Saturday, April 20, 2013

The Loyc tree and prefix notation in EC#

Update: the Loyc tree code has been rewritten and the original concept has been modified from the concept described in this post (for example, the red/green tree concept has been dropped for the sake of simplicity and other reasons).

As I designed the macro system for Enhanced C#, I thought a lot about what kind of syntax tree would be appropriate--not just for EC# but for tools that could process multiple languages. One of Loyc's goals is conversion between languages, and another goal is to support multiple language syntaxes (perhaps each with a macro system!) in a single project. A third goal is to assist IDE tools (in particular, to be compatible with incremental parsing). And, as always, I wanted a data structure that is fast and uses memory efficiently.
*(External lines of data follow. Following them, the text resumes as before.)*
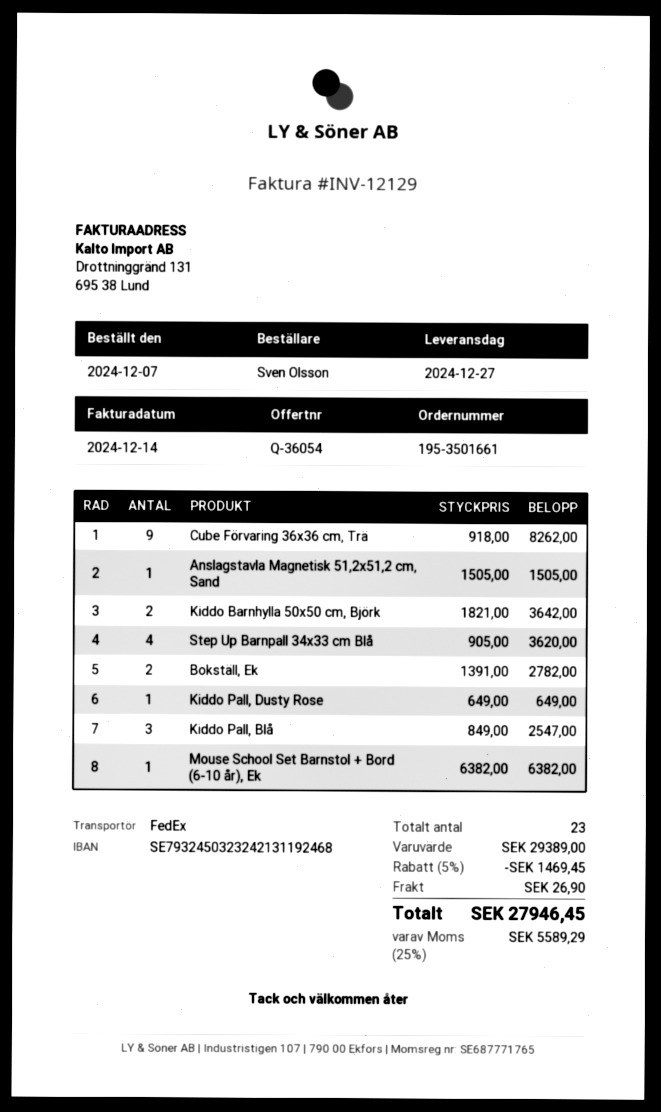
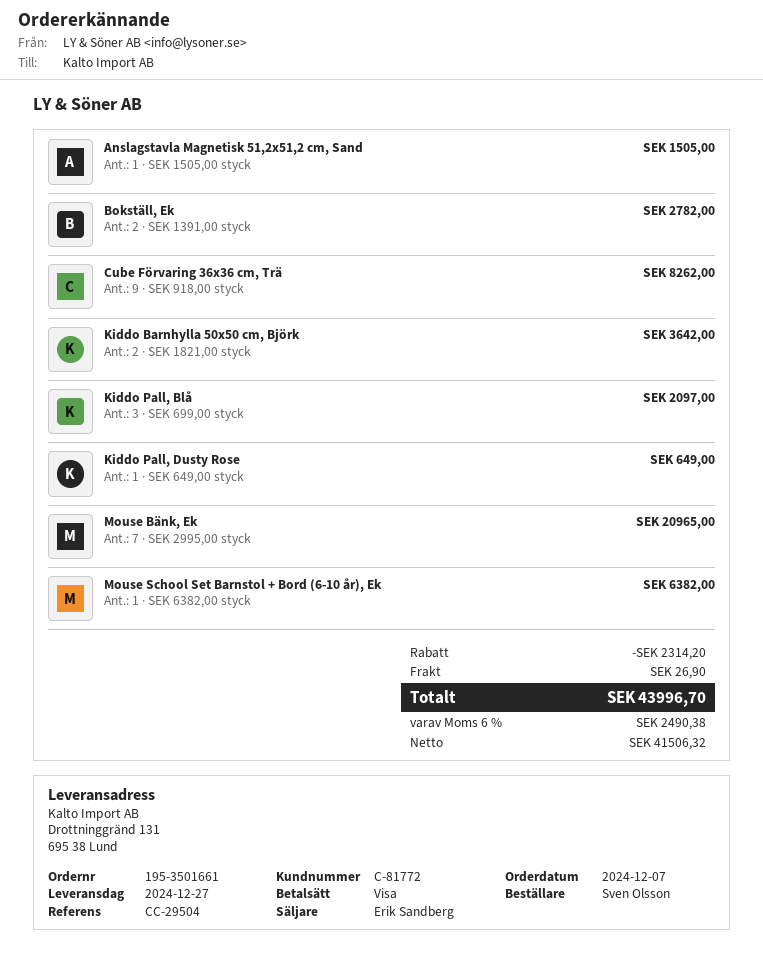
Step Up Barnpall 34x33 cm Blå: 4 x 905.00 = 3620.00 -> none
Kiddo Pall, Blå: 3 x 849.00 = 2547.00 -> 3 x 699.00 = 2097.00
Mouse Bänk, Ek: none -> 7 x 2995.00 = 20965.00
discount: 1469.45 -> 2314.20
tax: 25% = 5589.29 -> 6% = 2490.38
total: 27946.45 -> 43996.70

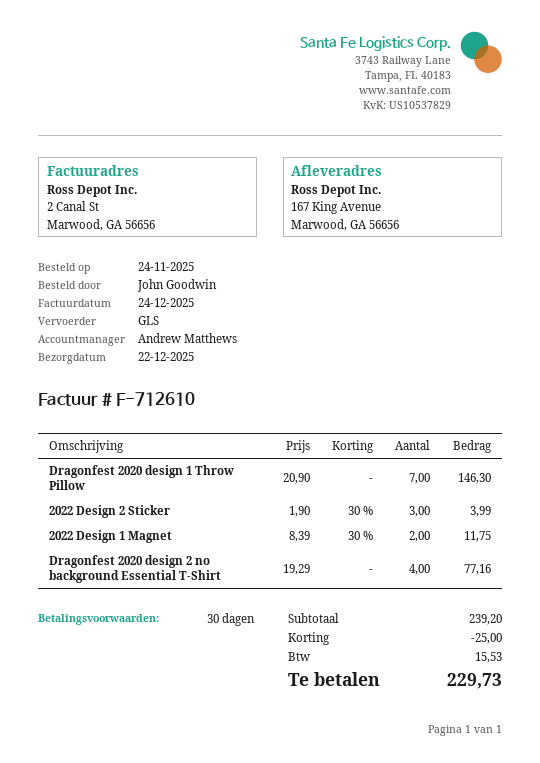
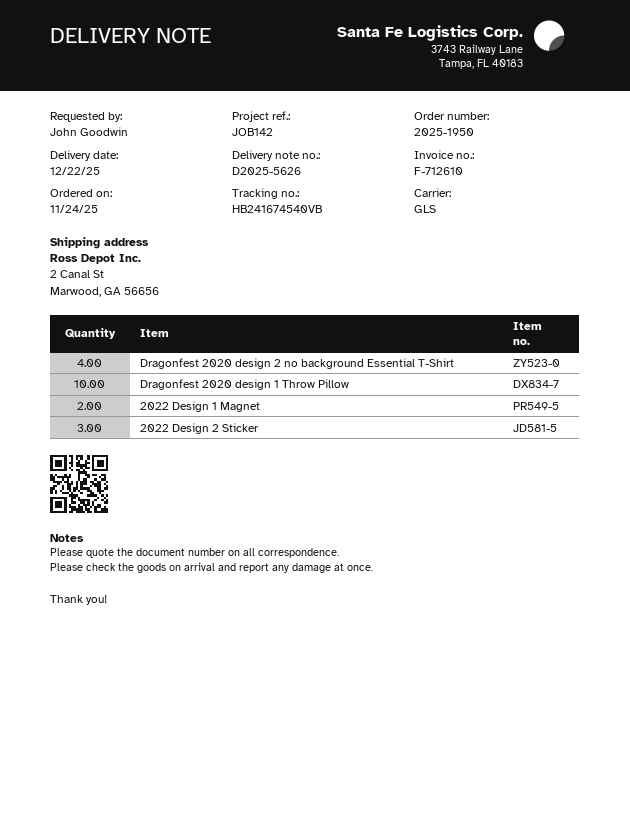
ship to: 167 King Avenue, Marwood, GA 56656 -> 2 Canal St, Marwood, GA 56656
Dragonfest 2020 design 1 Throw Pillow: 7 -> 10

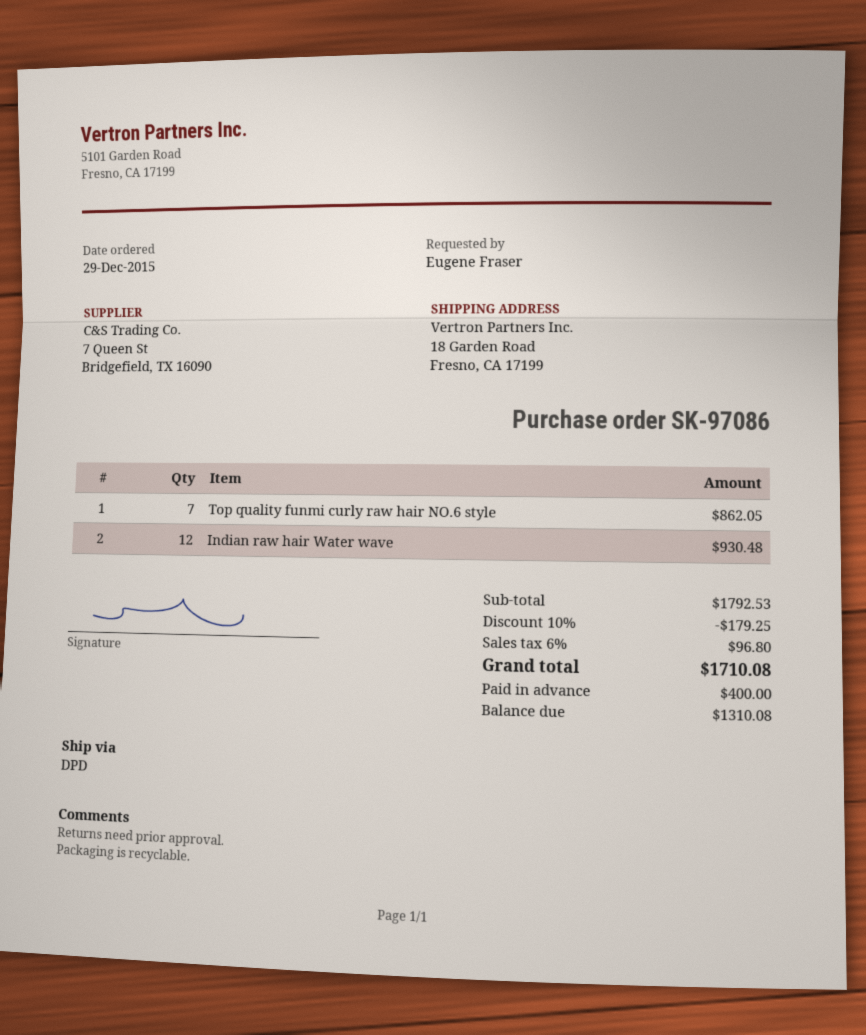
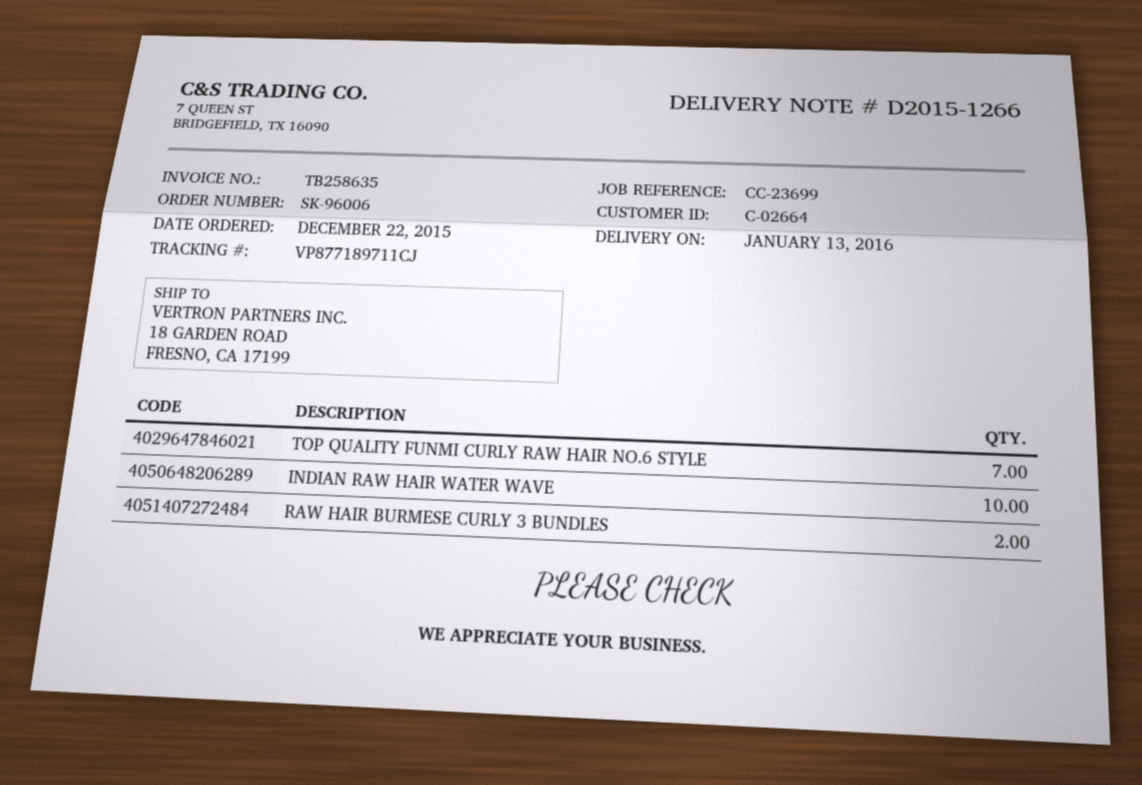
order number: SK-97086 -> SK-96006
order date: 2015-12-29 -> 2015-12-22
Indian raw hair Water wave: 12 -> 10
RAW HAIR BURMESE CURLY 3 BUNDLES: none -> 2

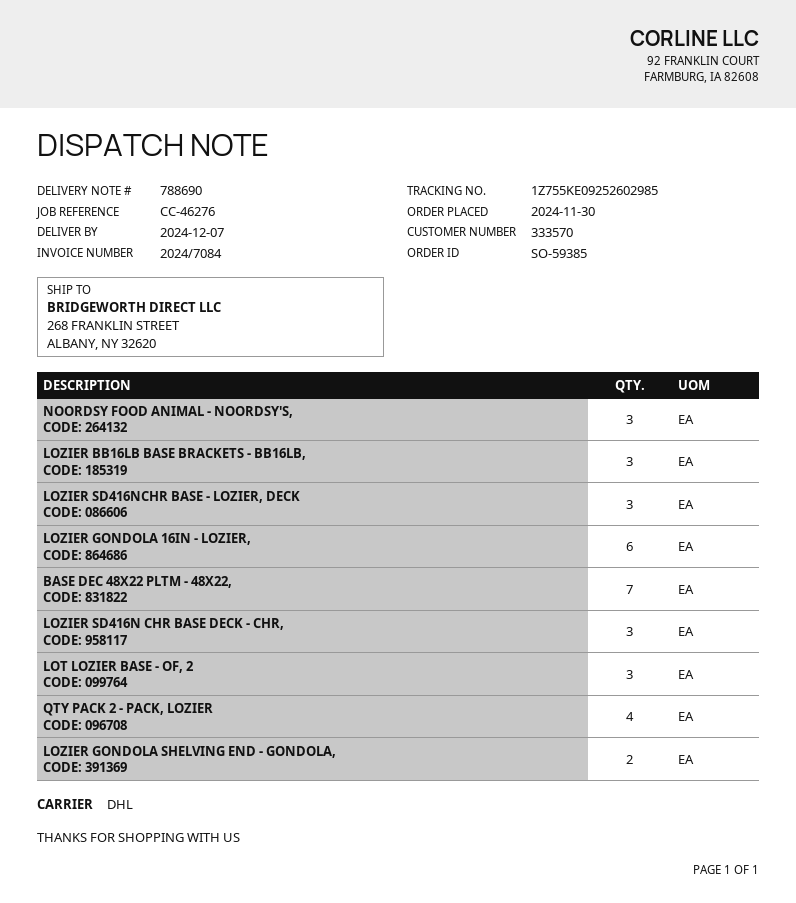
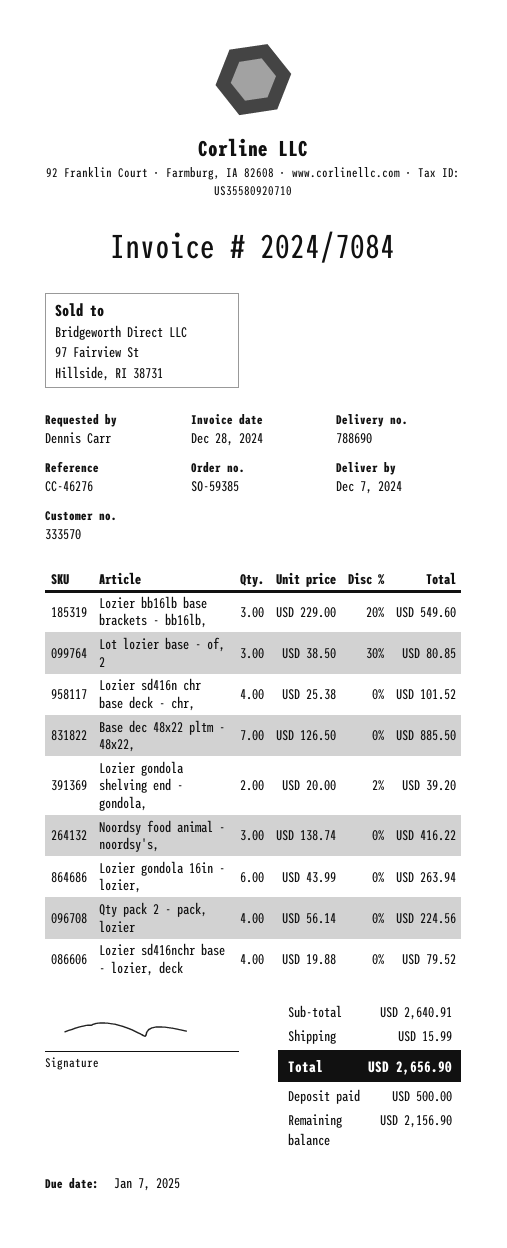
LOZIER SD416NCHR BASE - LOZIER, DECK: 3 -> 4
LOZIER SD416N CHR BASE DECK - CHR,: 3 -> 4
I considered using LISP-style lists, but they didn't fit into C# very well. In particular I didn't feel that they were the right way to model complex declarations such as
 [Serializable] struct X<T> : IX<T> where T : class, Z { ... }
Besides, LISP lists don't hold any metadata such as the original source file and line number of a piece of code. And how would I address the needs of IDEs--incremental parsing, for example? So I fiddled around with different ideas until I found something that felt right for C# and other languages descended from Algol. Eventually I decided to call my idea the "Loyc node" or "Loyc tree". The Loyc tree is really two independent ideas that I developed concurrently: one idea for the concept of the tree as viewed by an end-user (i.e. other developers), and another idea for how the implementation works.

The concept of a Loyc node involves three main parts: a "head", an "argument list" and "attributes". The implementation involves two parallel trees, "red" and "green", inspired by a similar idea in Microsoft Roslyn.

A Loyc tree is basically "XML for code"--but wait a minute, I hate XML. Maybe "JSON for code"? Well, just as all XML elements have the same structure, all Loyc nodes have the same structure, also. Just as there is a clear and obvious mapping from XML to the code representation of XML (such as an XML DOM or XElement), the mapping from EC# to a Loyc tree is similarly transparent, when the EC# code is written in prefix notation.

In EC# prefix notation, the above struct "X<Y>" looks like this:
 [Serializable]
 #struct(#of(X, [#where(#class, Z)] T),
         #(#of(IX, T)),
         #{}( ... ));
But wait, let's start with some simpler examples:
 x += percent * 0.01;       // normal EC#
 #+=(x, #*(percent, 0.01)); // prefix notation
 
 public int X;              // normal EC#
 [#public] #var(#int, X);   // prefix notation
 
 using System.Collections.Generic;              // normal
 #import(#.(#.(System, Collections), Generic)); // prefix
     // (#using is reserved for the using(...) statement)

 if (condition) { y(); }    // normal EC#
 @#if(condition, #{}(y())); // prefix notation
 
 Foo(x, y, z);              // normal EC#
 Foo(x, y, z);              // prefix notation
In the pairs above, the EC# parser produces the same syntax tree for the two lines in each pair. EC# accepts prefix notation anywhere that a normal statement or expression is allowed. Prefix notation is based on function-call notation, as you can clearly see in the last example.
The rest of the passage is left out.